### [Exercise objective]
Filtering the records below, copy only those lines that include the word "sans".

====== Source records ======

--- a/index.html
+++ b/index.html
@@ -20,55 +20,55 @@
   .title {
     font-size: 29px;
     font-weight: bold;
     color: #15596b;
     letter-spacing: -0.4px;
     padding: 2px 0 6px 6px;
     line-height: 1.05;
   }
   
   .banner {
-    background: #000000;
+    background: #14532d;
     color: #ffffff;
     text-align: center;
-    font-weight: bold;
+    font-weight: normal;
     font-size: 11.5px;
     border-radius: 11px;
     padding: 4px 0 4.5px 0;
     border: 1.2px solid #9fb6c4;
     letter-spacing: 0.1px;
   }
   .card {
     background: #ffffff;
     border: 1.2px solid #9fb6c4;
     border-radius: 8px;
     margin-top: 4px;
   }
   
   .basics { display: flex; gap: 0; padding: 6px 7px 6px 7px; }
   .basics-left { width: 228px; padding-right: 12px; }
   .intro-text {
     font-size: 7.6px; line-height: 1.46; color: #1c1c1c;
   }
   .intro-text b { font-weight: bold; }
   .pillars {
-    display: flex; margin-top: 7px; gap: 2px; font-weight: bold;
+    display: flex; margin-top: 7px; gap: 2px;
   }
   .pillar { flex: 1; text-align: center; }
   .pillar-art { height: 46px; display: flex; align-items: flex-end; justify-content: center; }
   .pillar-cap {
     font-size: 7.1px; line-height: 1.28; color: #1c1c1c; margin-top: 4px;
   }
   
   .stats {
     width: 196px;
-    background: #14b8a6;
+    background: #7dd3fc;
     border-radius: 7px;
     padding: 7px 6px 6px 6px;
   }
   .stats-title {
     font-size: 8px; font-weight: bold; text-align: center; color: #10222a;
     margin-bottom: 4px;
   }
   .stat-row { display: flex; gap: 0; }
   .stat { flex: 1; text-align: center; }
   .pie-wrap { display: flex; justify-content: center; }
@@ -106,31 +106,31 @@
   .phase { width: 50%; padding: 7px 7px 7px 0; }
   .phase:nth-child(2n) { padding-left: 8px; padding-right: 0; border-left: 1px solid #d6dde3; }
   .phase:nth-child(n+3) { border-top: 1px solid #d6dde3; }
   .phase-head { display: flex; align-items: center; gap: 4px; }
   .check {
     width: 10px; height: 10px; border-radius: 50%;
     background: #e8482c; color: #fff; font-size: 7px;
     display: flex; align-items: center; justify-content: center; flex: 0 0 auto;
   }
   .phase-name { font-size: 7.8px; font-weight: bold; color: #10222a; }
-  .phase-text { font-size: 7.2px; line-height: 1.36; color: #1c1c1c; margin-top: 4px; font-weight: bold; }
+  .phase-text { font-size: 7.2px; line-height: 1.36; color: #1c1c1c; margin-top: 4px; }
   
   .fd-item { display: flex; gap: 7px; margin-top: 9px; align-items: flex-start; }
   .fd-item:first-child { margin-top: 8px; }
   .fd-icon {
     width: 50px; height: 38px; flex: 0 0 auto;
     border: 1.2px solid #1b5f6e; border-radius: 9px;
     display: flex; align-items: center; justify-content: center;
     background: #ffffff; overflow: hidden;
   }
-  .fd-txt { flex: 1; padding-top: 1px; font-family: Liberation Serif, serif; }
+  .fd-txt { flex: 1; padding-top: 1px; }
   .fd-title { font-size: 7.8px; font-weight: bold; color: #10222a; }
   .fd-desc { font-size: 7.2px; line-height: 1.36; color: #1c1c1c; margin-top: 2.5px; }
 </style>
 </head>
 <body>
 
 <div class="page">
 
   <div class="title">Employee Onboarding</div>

======
====== Source records ======

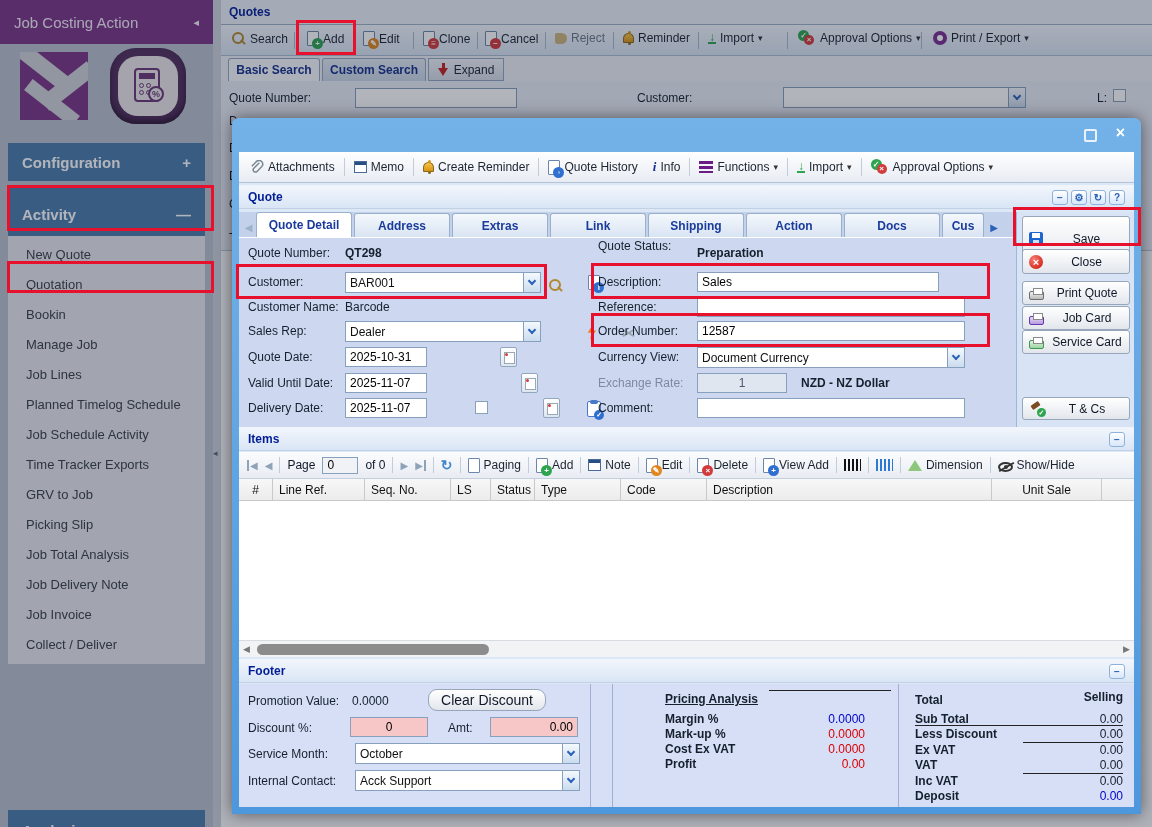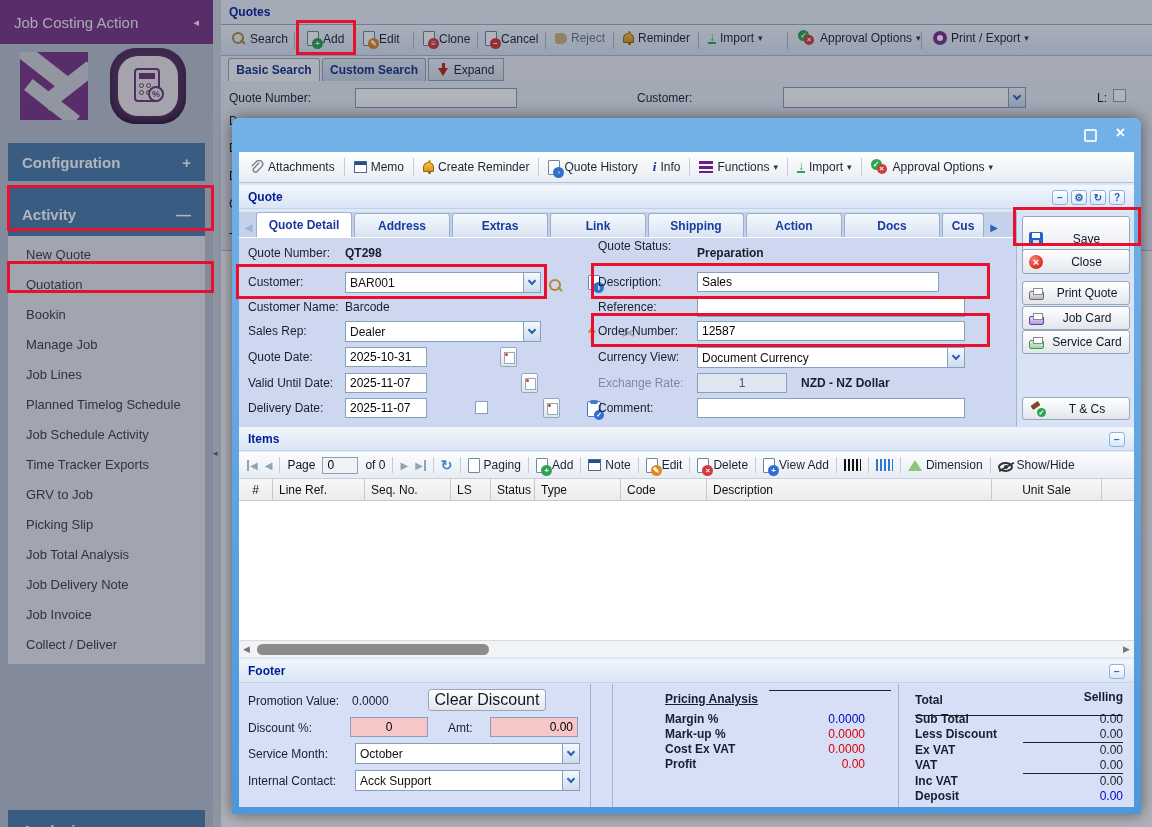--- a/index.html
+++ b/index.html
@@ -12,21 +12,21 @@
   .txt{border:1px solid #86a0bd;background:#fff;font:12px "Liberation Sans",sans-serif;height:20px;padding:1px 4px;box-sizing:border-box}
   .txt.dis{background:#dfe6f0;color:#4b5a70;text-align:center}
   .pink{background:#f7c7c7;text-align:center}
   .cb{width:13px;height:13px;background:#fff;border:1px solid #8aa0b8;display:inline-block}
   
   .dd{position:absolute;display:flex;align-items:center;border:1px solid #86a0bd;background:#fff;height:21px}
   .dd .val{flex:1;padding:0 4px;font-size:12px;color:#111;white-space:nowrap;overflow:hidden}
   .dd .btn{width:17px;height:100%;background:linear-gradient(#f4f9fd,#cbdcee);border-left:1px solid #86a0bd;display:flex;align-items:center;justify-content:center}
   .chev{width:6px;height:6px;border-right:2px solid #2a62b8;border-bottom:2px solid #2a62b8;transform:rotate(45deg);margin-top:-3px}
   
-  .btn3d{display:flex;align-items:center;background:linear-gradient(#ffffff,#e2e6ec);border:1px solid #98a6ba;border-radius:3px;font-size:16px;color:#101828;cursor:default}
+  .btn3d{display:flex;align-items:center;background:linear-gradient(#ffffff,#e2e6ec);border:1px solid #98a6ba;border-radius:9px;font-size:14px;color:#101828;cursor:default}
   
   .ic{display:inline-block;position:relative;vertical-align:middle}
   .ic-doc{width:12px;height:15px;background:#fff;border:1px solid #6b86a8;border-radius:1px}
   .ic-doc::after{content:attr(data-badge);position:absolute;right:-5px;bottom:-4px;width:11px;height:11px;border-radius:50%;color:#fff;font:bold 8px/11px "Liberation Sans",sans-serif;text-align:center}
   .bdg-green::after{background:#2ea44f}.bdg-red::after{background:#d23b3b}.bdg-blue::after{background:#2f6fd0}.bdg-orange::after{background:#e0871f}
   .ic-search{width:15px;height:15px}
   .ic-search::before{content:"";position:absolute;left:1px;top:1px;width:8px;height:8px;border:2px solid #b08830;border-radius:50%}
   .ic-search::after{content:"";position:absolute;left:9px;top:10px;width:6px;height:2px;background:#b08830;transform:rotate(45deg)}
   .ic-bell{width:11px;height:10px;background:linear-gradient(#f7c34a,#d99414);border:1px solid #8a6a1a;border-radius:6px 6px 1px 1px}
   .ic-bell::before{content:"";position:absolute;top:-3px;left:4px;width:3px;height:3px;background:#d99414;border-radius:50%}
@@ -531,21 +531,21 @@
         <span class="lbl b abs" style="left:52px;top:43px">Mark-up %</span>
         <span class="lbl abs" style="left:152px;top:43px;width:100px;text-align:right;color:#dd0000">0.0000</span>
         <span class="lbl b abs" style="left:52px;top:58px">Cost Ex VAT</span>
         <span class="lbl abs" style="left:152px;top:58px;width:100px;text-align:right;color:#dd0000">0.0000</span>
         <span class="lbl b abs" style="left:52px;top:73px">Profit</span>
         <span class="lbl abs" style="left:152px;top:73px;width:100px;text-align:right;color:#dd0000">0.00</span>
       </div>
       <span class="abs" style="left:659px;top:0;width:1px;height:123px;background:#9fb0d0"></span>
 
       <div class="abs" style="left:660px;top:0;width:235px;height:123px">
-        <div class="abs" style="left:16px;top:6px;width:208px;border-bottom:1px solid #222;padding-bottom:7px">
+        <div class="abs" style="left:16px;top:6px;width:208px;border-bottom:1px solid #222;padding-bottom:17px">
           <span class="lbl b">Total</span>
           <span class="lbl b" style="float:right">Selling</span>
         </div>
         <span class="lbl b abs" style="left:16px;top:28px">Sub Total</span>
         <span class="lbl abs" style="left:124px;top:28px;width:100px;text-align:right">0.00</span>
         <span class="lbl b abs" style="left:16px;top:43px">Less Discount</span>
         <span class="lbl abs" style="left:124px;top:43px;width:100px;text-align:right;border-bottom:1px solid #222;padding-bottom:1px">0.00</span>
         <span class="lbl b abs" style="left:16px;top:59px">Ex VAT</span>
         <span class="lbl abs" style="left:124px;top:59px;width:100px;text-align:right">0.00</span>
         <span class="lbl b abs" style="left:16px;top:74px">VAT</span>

======

### [Written solution]
   .txt{border:1px solid #86a0bd;background:#fff;font:12px "Liberation Sans",sans-serif;height:20px;padding:1px 4px;box-sizing:border-box}
   .ic-doc::after{content:attr(data-badge);position:absolute;right:-5px;bottom:-4px;width:11px;height:11px;border-radius:50%;color:#fff;font:bold 8px/11px "Liberation Sans",sans-serif;text-align:center}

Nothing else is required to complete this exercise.